Activity => Exactly as written, write out the lines below from the first to the one containing "[187,711,327,731] Delay: 31", inclusive. Pictures do not belong in the copy.

Material provided =>
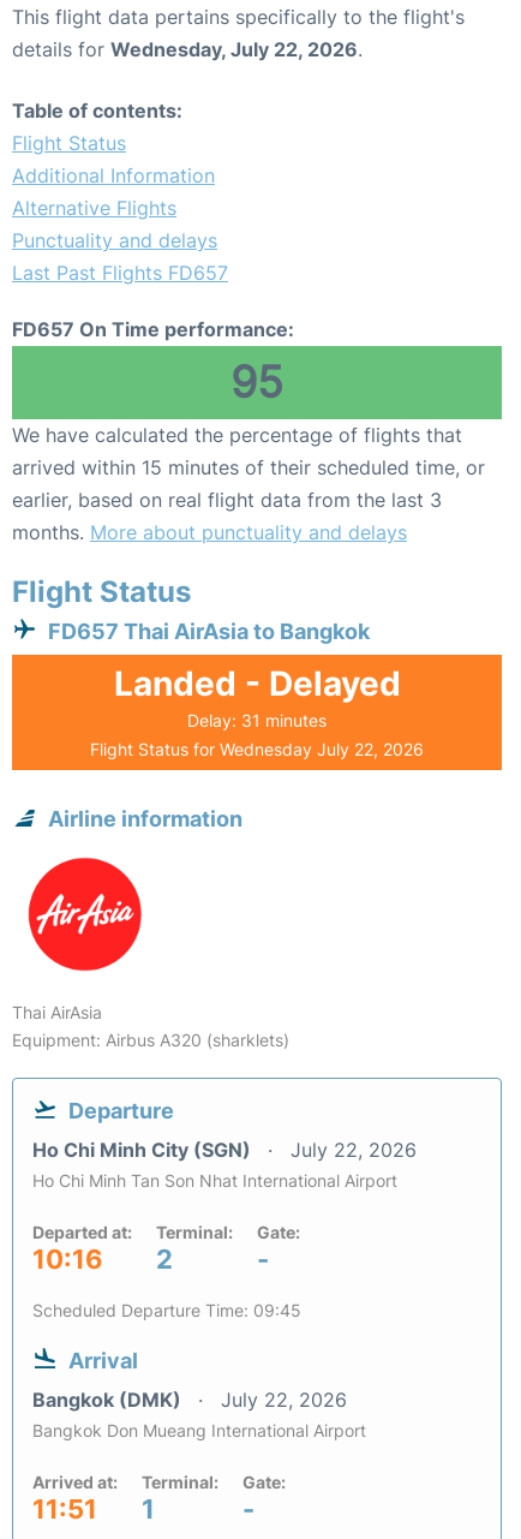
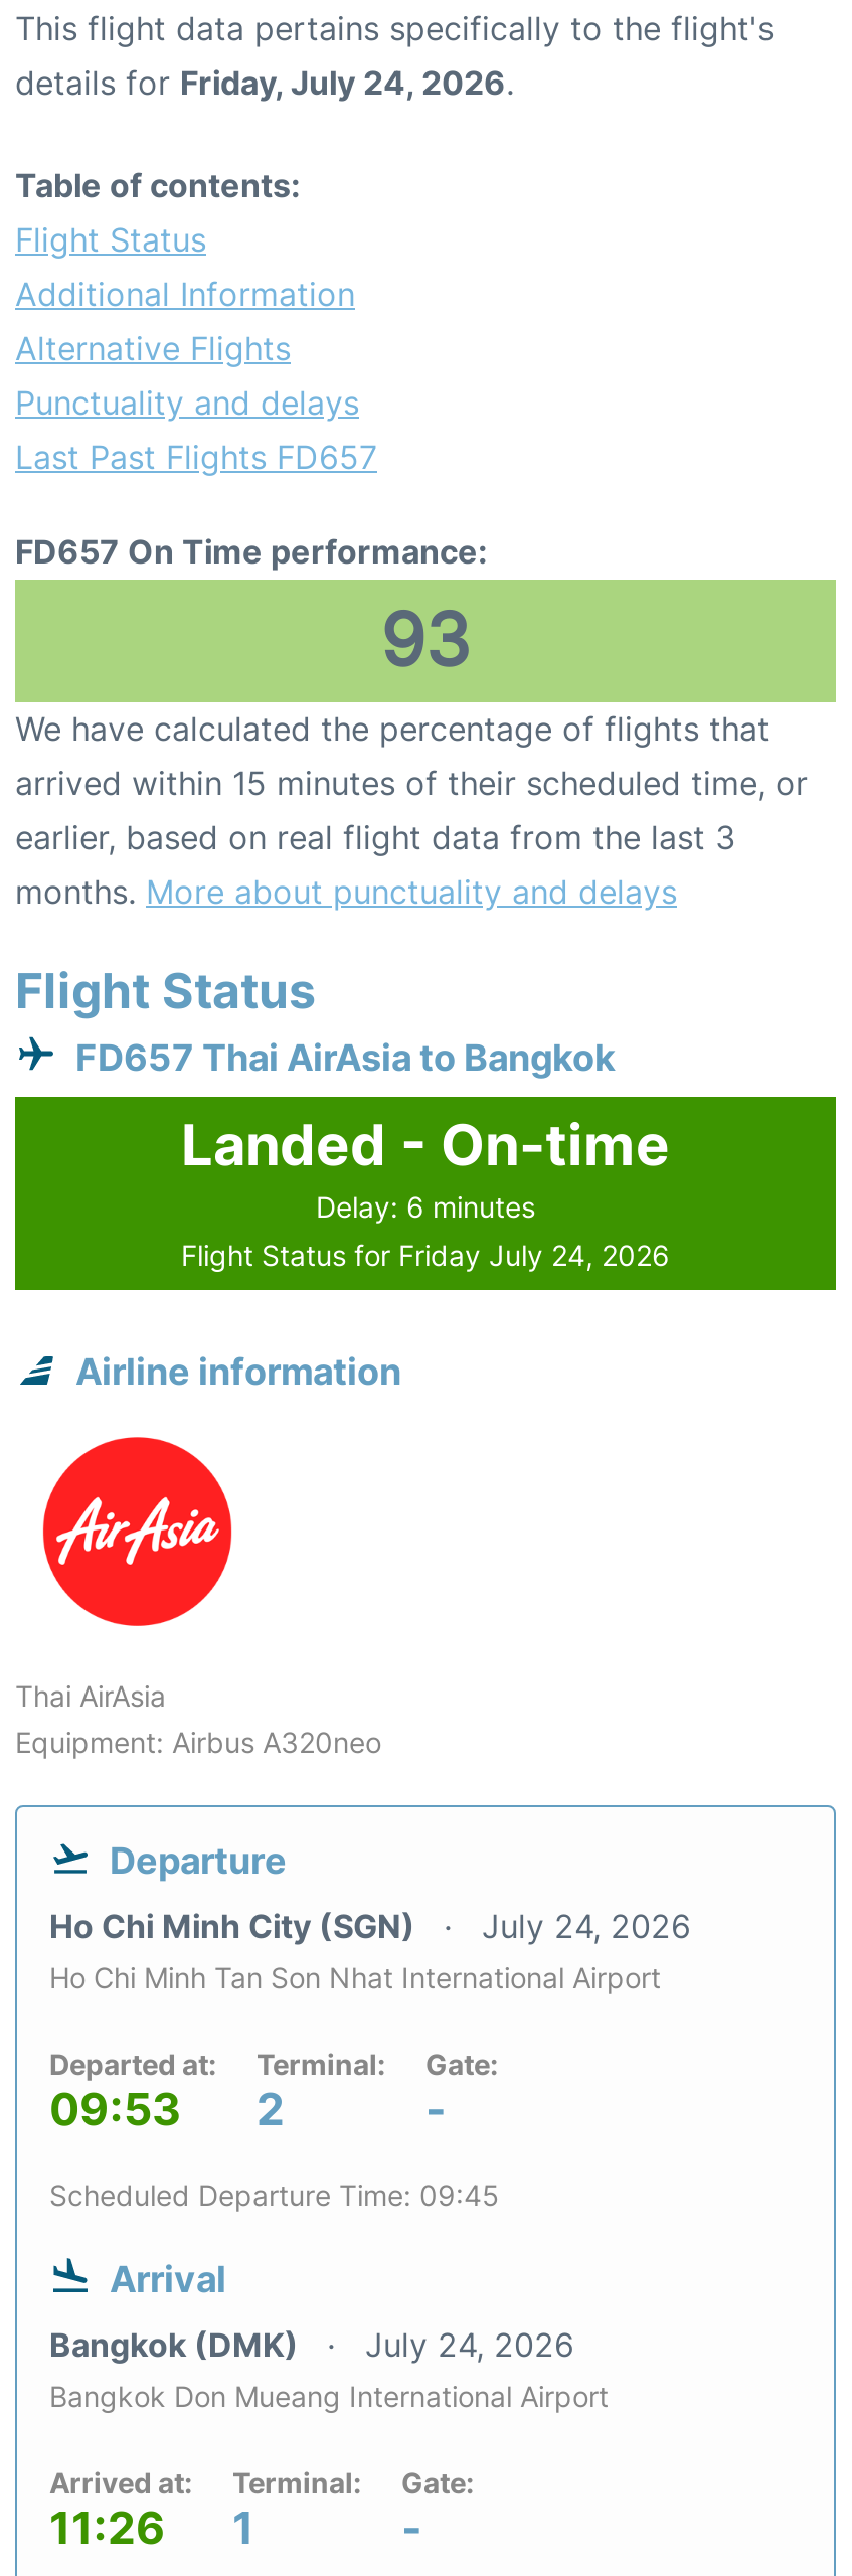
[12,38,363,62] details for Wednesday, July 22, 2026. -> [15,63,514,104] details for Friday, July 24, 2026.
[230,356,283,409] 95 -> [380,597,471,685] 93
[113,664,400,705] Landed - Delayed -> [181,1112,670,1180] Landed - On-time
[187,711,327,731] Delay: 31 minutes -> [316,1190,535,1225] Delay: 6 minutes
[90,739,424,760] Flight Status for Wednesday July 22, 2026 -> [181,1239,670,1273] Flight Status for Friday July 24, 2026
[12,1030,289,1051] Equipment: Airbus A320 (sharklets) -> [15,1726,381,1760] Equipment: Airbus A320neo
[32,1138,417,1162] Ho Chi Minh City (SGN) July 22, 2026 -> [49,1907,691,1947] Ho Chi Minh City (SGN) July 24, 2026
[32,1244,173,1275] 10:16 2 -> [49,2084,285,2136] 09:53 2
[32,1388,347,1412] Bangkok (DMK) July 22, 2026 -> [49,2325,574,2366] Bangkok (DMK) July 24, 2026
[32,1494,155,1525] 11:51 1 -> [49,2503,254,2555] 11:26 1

The answer =>
[12,38,363,62] details for Wednesday, July 22, 2026. -> [15,63,514,104] details for Friday, July 24, 2026.
[230,356,283,409] 95 -> [380,597,471,685] 93
[113,664,400,705] Landed - Delayed -> [181,1112,670,1180] Landed - On-time
[187,711,327,731] Delay: 31 minutes -> [316,1190,535,1225] Delay: 6 minutes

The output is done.